By Joanne Chiu and Avantika Chilkoti
U.S. stock futures recovered ground Friday, following the biggest rout in the American stock market since mid-March.
Futures tied to the Dow Jones Industrial Average gained 1.8%, suggesting that the blue-chips index will recover some of its losses from Thursday's 6.9% tumble. The pan-continental Stoxx Europe 600 climbed 0.9%.
U.S. stocks have rallied in recent weeks to erase most of this year's losses, until coming to a jarring halt Thursday. The optimism reflected in equities has been at odds with the reams of data signaling that the pace of the global economic recovery following the coronavirus pandemic is likely to be slow and uneven, with the threat of a second wave of infections that could dim prospects further.
A fear of missing out on the rebound in equities, optimism about the technology sector's prospects, the wall of cheap money unleashed by policy makers so far, and confidence the central banks will take more steps to shield major economies from the worst of the fallout have prompted the steep ascent in stocks since the end of March. Some of those reasons may be back in play Friday, or markets may be seeing a temporary rebound, investors said.
"We can't discount the fact that there is a lot of money sitting on the sidelines," said Brian O'Reilly, head of market strategy for Mediolanum International Funds. "It's a trading market at the moment -- more than a long-term fundamentals market -- so on any setback like yesterday, you're likely to see people come in and bid the market higher."
Investors will get fresh cues on how the social unrest of the last few weeks and the slow reopening of the economy have impacted consumer sentiment when the University of Michigan discloses its latest index reading for the opening weeks of June at 10 a.m. ET.
Treasury Secretary Steven Mnuchin said Thursday that the government is weighing a second round of stimulus payments for Americans. That would help prop up spending and plug household budgets, adding to the $267 billion distributed by the Internal Revenue Service so far this year.
Following Thursday's selloff, President Trump criticized the Federal Reserve for its gloomy economic forecasts and predicted a strong second half to the year. Those comments were in response to Fed Chairman Jerome Powell's projections on Wednesday that the economy faced a potentially long road to full recovery, and the labor market may face more hurdles.
In Asia, South Korea's Kospi Composite fell about 2%, while Hong Kong's Hang Seng Index retreated 0.7%. The Shanghai Composite ended the day largely flat.
The stance of the Fed -- which also signaled its willingness to offer more support to the economy and credit markets -- and its counterparts represented a major support for markets, despite Thursday's selloff, according to Ken Peng, head of Asia investment strategy at Citi Private Bank.

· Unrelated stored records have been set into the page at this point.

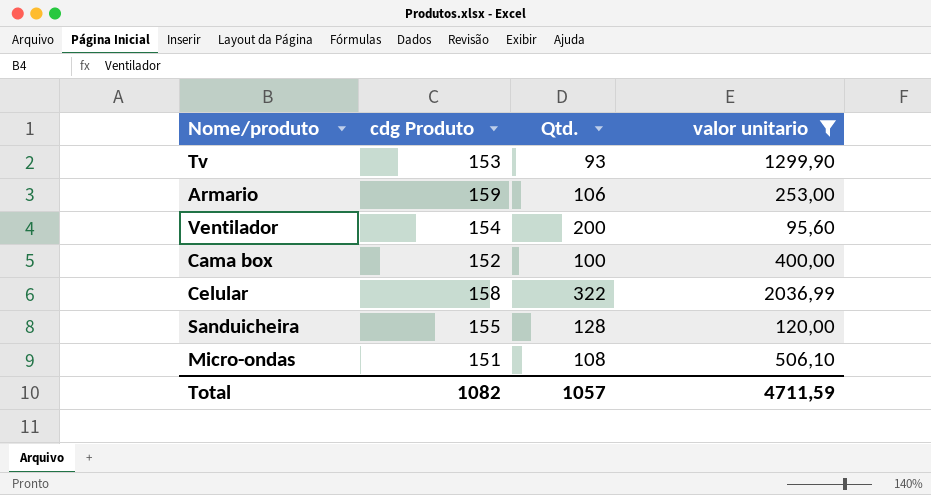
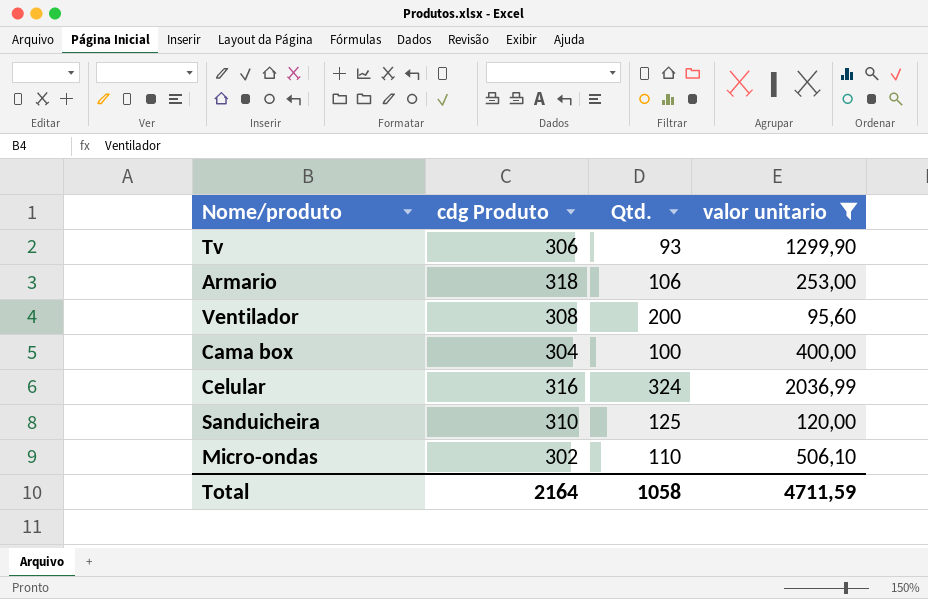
Tv | cdg Produto: 153 -> 306
Armario | cdg Produto: 159 -> 318
Ventilador | cdg Produto: 154 -> 308
Cama box | cdg Produto: 152 -> 304
Celular | cdg Produto: 158 -> 316
Celular | Qtd.: 322 -> 324
Sanduicheira | cdg Produto: 155 -> 310
Sanduicheira | Qtd.: 128 -> 125
Micro-ondas | cdg Produto: 151 -> 302
Micro-ondas | Qtd.: 108 -> 110
Total | cdg Produto: 1082 -> 2164
Total | Qtd.: 1057 -> 1058

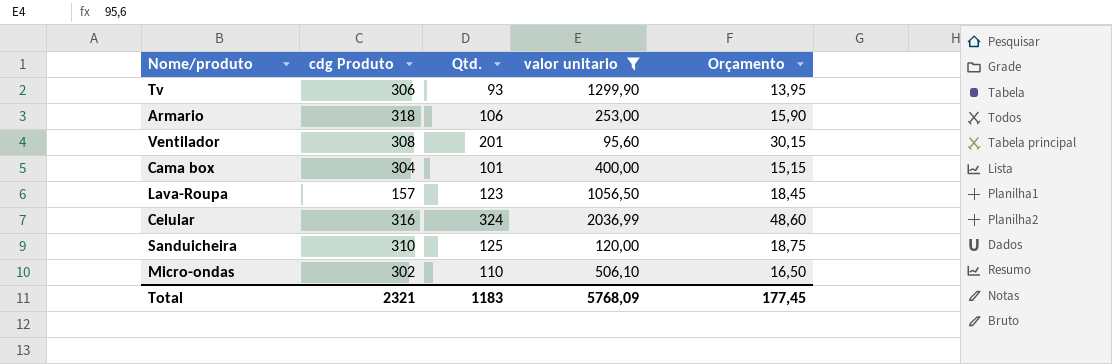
column Orçamento | formula: none -> [Qtd.] * 0,15
Ventilador | Qtd.: 200 -> 201
Cama box | Qtd.: 100 -> 101
row Lava-Roupa: none -> 157 | 123 | 1056,50 | 18,45
Total | cdg Produto: 2164 -> 2321
Total | Qtd.: 1058 -> 1183
Total | valor unitario: 4711,59 -> 5768,09

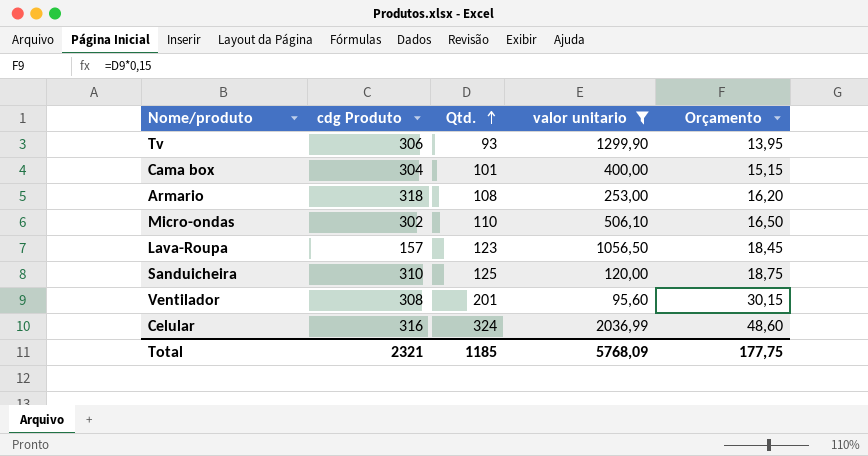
row order: none -> Qtd. ascending
Armario | Qtd.: 106 -> 108
Armario | Orçamento: 15,90 -> 16,20
Total | Qtd.: 1183 -> 1185
Total | Orçamento: 177,45 -> 177,75

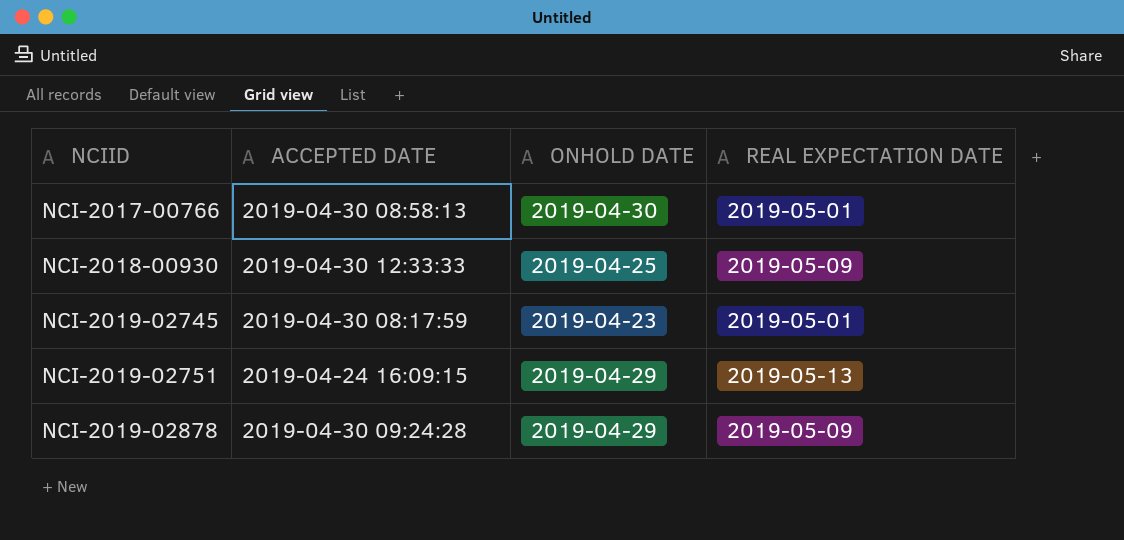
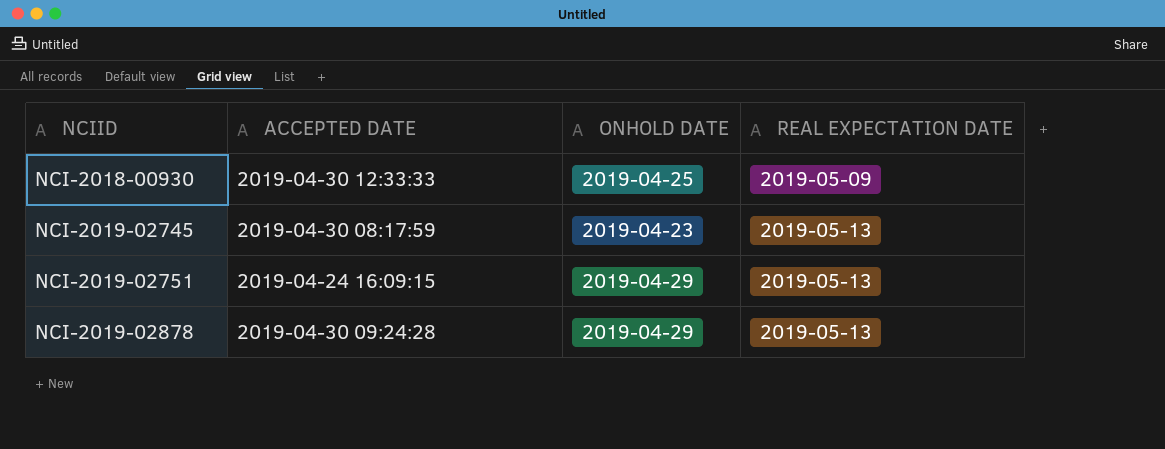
row NCI-2017-00766: 2019-04-30 08:58:13 | 2019-04-30 | 2019-05-01 -> none
NCI-2019-02745 | REAL EXPECTATION DATE: 2019-05-01 -> 2019-05-13
NCI-2019-02878 | REAL EXPECTATION DATE: 2019-05-09 -> 2019-05-13

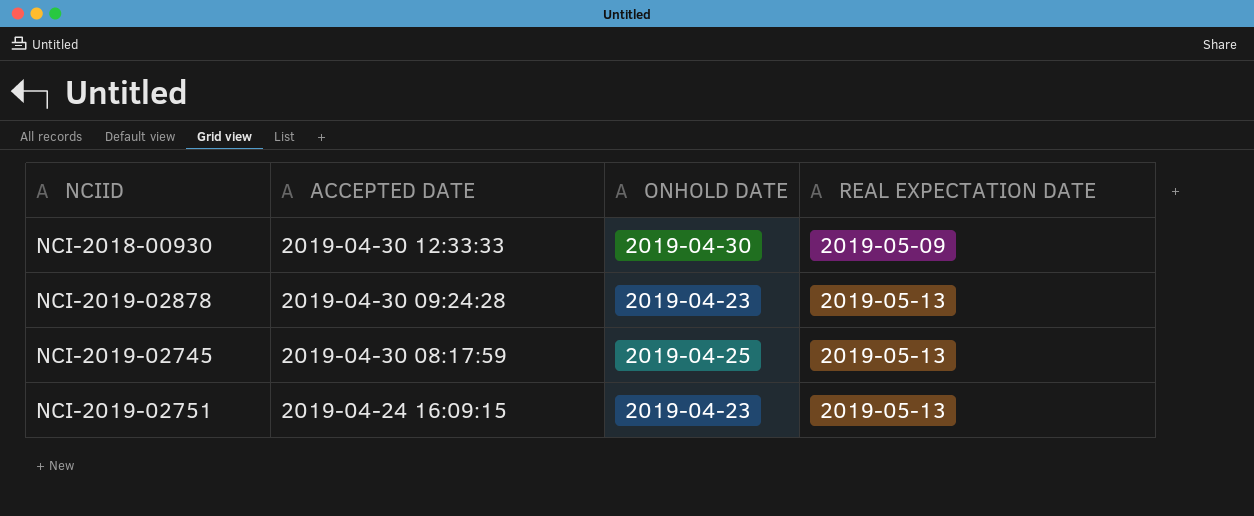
row order: NCIID ascending -> ACCEPTED DATE descending
NCI-2018-00930 | ONHOLD DATE: 2019-04-25 -> 2019-04-30
NCI-2019-02878 | ONHOLD DATE: 2019-04-29 -> 2019-04-23
NCI-2019-02745 | ONHOLD DATE: 2019-04-23 -> 2019-04-25
NCI-2019-02751 | ONHOLD DATE: 2019-04-29 -> 2019-04-23

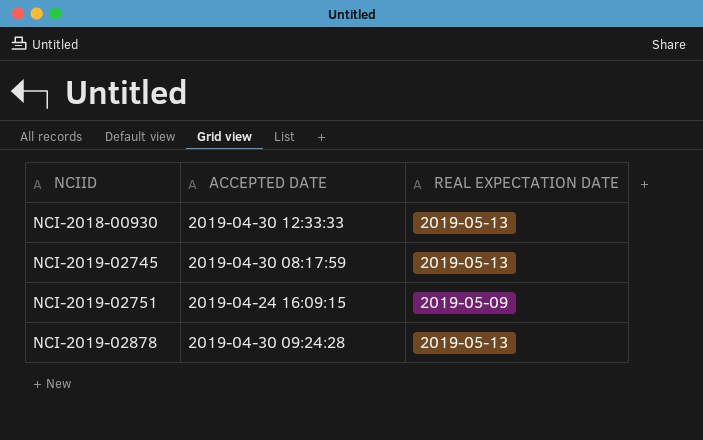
row order: ACCEPTED DATE descending -> NCIID ascending
column ONHOLD DATE | position: 3 -> none
NCI-2018-00930 | REAL EXPECTATION DATE: 2019-05-09 -> 2019-05-13
NCI-2019-02751 | REAL EXPECTATION DATE: 2019-05-13 -> 2019-05-09

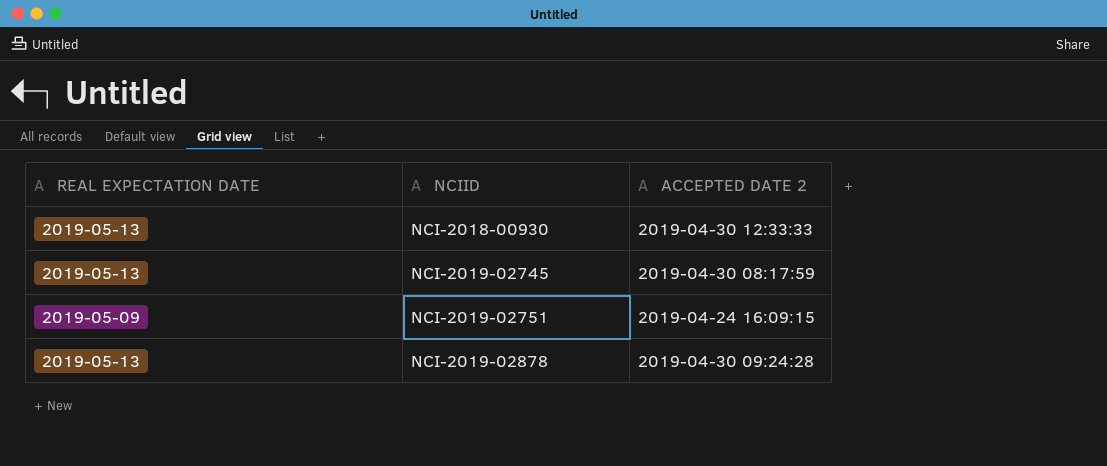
column REAL EXPECTATION DATE | position: 3 -> 1
column name: ACCEPTED DATE -> ACCEPTED DATE 2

"There's just too much cash sitting around for this to be a deep correction," Mr. Peng said. "The Fed and other major central banks have already made it very clear they're there to buy the bottom basically," he said.
The yield on the 10-year Treasury note ticked up to 0.710%, up from 0.651% on Thursday. Bond yields rise as prices fall.
Oil prices ticked higher. Brent crude, the global oil benchmark, edged up 0.7% to $38.83 a barrel, after tumbling 7.6% on Thursday.